* Provided material:
------------------------------------------------------------

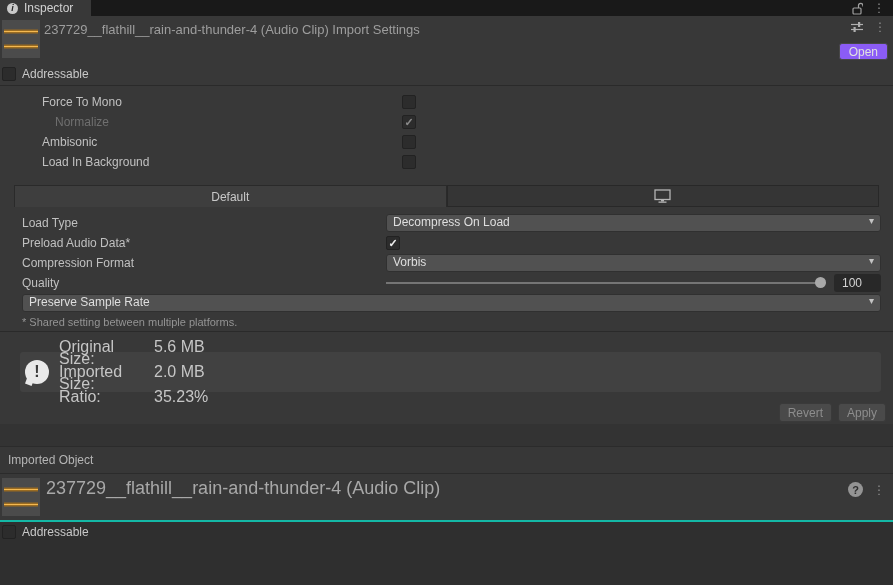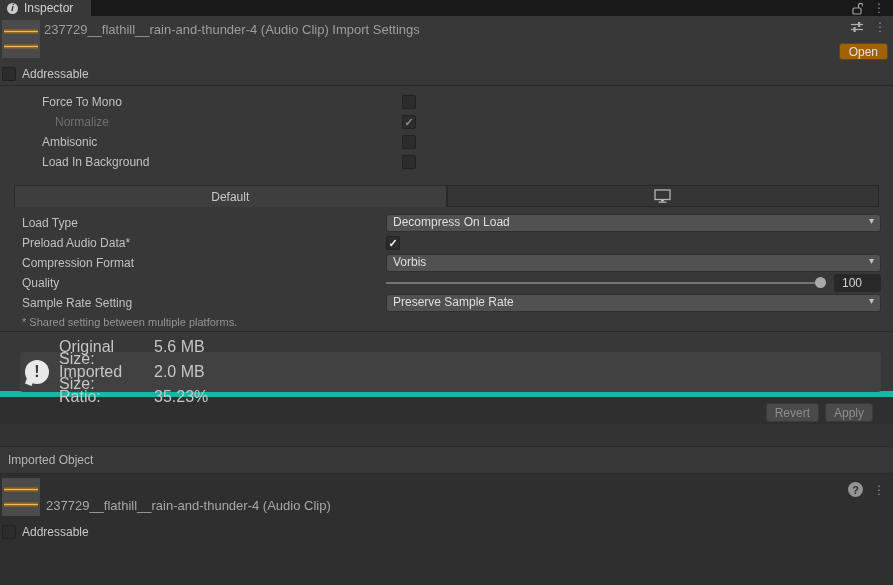--- a/index.html
+++ b/index.html
@@ -11,30 +11,30 @@
     color:#c2c2c2;
     overflow:hidden;
   }
   
   .tabbar { height:16px; background:#191919; display:flex; justify-content:space-between; align-items:stretch; }
   .tab-inspector { background:#383838; display:flex; align-items:center; gap:6px; padding:0 18px 0 7px; color:#d2d2d2; font-size:12px; }
   .circle-icon { width:11px; height:11px; border-radius:50%; background:#c9c9c9; color:#262626; font-size:9px; font-weight:bold; font-style:italic; display:inline-flex; align-items:center; justify-content:center; line-height:1; }
   .tabbar-right { display:flex; align-items:center; gap:10px; padding-right:8px; }
   .kebab { color:#8f8f8f; font-size:12px; line-height:1; cursor:default; }
   
-  .inspector-body { height:381px; background:#383838; border-bottom:6px solid #14b8a6; position:relative; }
+  .inspector-body { height:506px; background:#383838; border-bottom:2px solid #14b8a6; position:relative; }
   
   .asset-header { position:relative; height:46px; }
   .clip-icon { position:absolute; left:2px; top:4px; width:38px; height:38px; background:#4b4b4b; }
   .wave { position:absolute; left:2px; right:2px; height:5px;
           background:linear-gradient(to bottom, rgba(150,100,30,.25) 0%, #9a6c22 30%, #f0b04a 48%, #f7c159 52%, #9a6c22 70%, rgba(150,100,30,.25) 100%); }
   .wave.w1 { top:9px; } .wave.w2 { top:24px; }
   .asset-title { position:absolute; left:44px; top:6px; font-size:13px; color:#9d9d9d; white-space:nowrap; }
   .header-icons { position:absolute; right:7px; top:5px; display:flex; align-items:center; gap:10px; }
-  .open-btn { position:absolute; right:5px; top:27px; height:17px; padding:0 9px; background:#a16207; border:1px solid #474747; border-radius:3px; color:#e0e0e0; font-size:12px; display:flex; align-items:center; }
+  .open-btn { position:absolute; right:5px; top:27px; height:17px; padding:0 9px; background:#8b5cf6; border:1px solid #474747; border-radius:3px; color:#e0e0e0; font-size:12px; display:flex; align-items:center; }
   
   .cb { width:14px; height:14px; background:#2c2c2c; border:1px solid #222; border-radius:2px; display:inline-flex; align-items:center; justify-content:center; font-size:11px; line-height:1; flex:0 0 14px; }
   .cb .mark { color:#ededed; font-weight:bold; transform:translateY(-0.5px); }
   .cb.dim .mark { color:#8a8a8a; }
   
   .addr-row { display:flex; align-items:center; gap:6px; height:23px; padding-left:2px; }
   .addr-row .lbl { color:#c8c8c8; }
   .sep { height:1px; background:#2a2a2a; }
   
   .props { padding:6px 0 0 0; }
@@ -62,28 +62,28 @@
   .note-row { height:18px; padding-left:22px; display:flex; align-items:center; font-size:11px; color:#949494; }
   
   .help-box { margin:20px 12px 0 20px; height:40px; background:#414141; border-radius:3px; display:flex; align-items:center; gap:10px; padding-left:5px; }
   .alert-icon { position:relative; width:24px; height:24px; border-radius:50%; background:#e9e9e9; color:#3a3a3a; font-weight:bold; font-size:16px; display:flex; align-items:center; justify-content:center; flex:0 0 24px; }
   .alert-icon:after { content:""; position:absolute; left:1px; bottom:-1px; width:7px; height:7px; background:#e9e9e9; transform:rotate(20deg); }
   .alert-icon .bang { position:relative; z-index:1; }
   .hb-rows { font-size:16px; line-height:12.5px; color:#c6c6c6; }
   .hb-row { display:flex; }
   .hb-row .hl { width:95px; }
   
-  .actions { margin-top:11px; display:flex; justify-content:flex-end; gap:6px; padding-right:20px; }
+  .actions { margin-top:11px; display:flex; justify-content:flex-end; gap:6px; padding-right:7px; }
   .btn { height:19px; padding:0 8px; background:#4a4a4a; border:1px solid #3a3a3a; border-radius:3px; color:#8d8d8d; font-size:12px; display:flex; align-items:center; }
   
   .footer-band { margin-top:2px; height:22px; background:#333333; }
   .io-header { height:28px; background:#373737; border-top:1px solid #2b2b2b; border-bottom:1px solid #2b2b2b; display:flex; align-items:center; padding-left:8px; color:#b5b5b5; }
   .io-row { position:relative; height:46px; }
   .io-row .clip-icon { top:4px; }
-  .io-title { position:absolute; left:46px; top:24px; font-size:13px; color:#a8a8a8; white-space:nowrap; }
+  .io-title { position:absolute; left:46px; top:4px; font-size:18px; color:#a8a8a8; white-space:nowrap; }
   .io-icons { position:absolute; right:8px; top:8px; display:flex; align-items:center; gap:10px; }
   .help-icon { width:15px; height:15px; border-radius:50%; background:#949494; color:#2e2e2e; font-size:11px; font-weight:bold; display:flex; align-items:center; justify-content:center; }
   svg { display:block; }
 </style>
 </head>
 <body>
 
 <div class="tabbar">
   <div class="tab-inspector">
     <span class="circle-icon">i</span>
@@ -195,21 +195,20 @@
       <span class="lbl">Quality</span>
       <div class="ctrl">
         <div class="slider">
           <div class="track"></div>
           <div class="handle"></div>
         </div>
         <div class="qvalue">100</div>
       </div>
     </div>
     <div class="srow">
-      <span class="lbl">Sample Rate Setting</span>
       <div class="ctrl">
         <div class="dropdown">
           <span class="dd-text">Preserve Sample Rate</span>
           <span class="dd-arrow">▾</span>
         </div>
       </div>
     </div>
     <div class="note-row">* Shared setting between multiple platforms.</div>
   </div>
   <div class="sep"></div>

------------------------------------------------------------

* Assignment:
Return, with no change at all, every line in the entries above from the line containing "align-items:center; gap:10px; padding-right:8px;" through the line containing "position:absolute; right:7px; top:5px;".

* Result for this task:
   .tabbar-right { display:flex; align-items:center; gap:10px; padding-right:8px; }
   .kebab { color:#8f8f8f; font-size:12px; line-height:1; cursor:default; }
   
-  .inspector-body { height:381px; background:#383838; border-bottom:6px solid #14b8a6; position:relative; }
+  .inspector-body { height:506px; background:#383838; border-bottom:2px solid #14b8a6; position:relative; }
   
   .asset-header { position:relative; height:46px; }
   .clip-icon { position:absolute; left:2px; top:4px; width:38px; height:38px; background:#4b4b4b; }
   .wave { position:absolute; left:2px; right:2px; height:5px;
           background:linear-gradient(to bottom, rgba(150,100,30,.25) 0%, #9a6c22 30%, #f0b04a 48%, #f7c159 52%, #9a6c22 70%, rgba(150,100,30,.25) 100%); }
   .wave.w1 { top:9px; } .wave.w2 { top:24px; }
   .asset-title { position:absolute; left:44px; top:6px; font-size:13px; color:#9d9d9d; white-space:nowrap; }
   .header-icons { position:absolute; right:7px; top:5px; display:flex; align-items:center; gap:10px; }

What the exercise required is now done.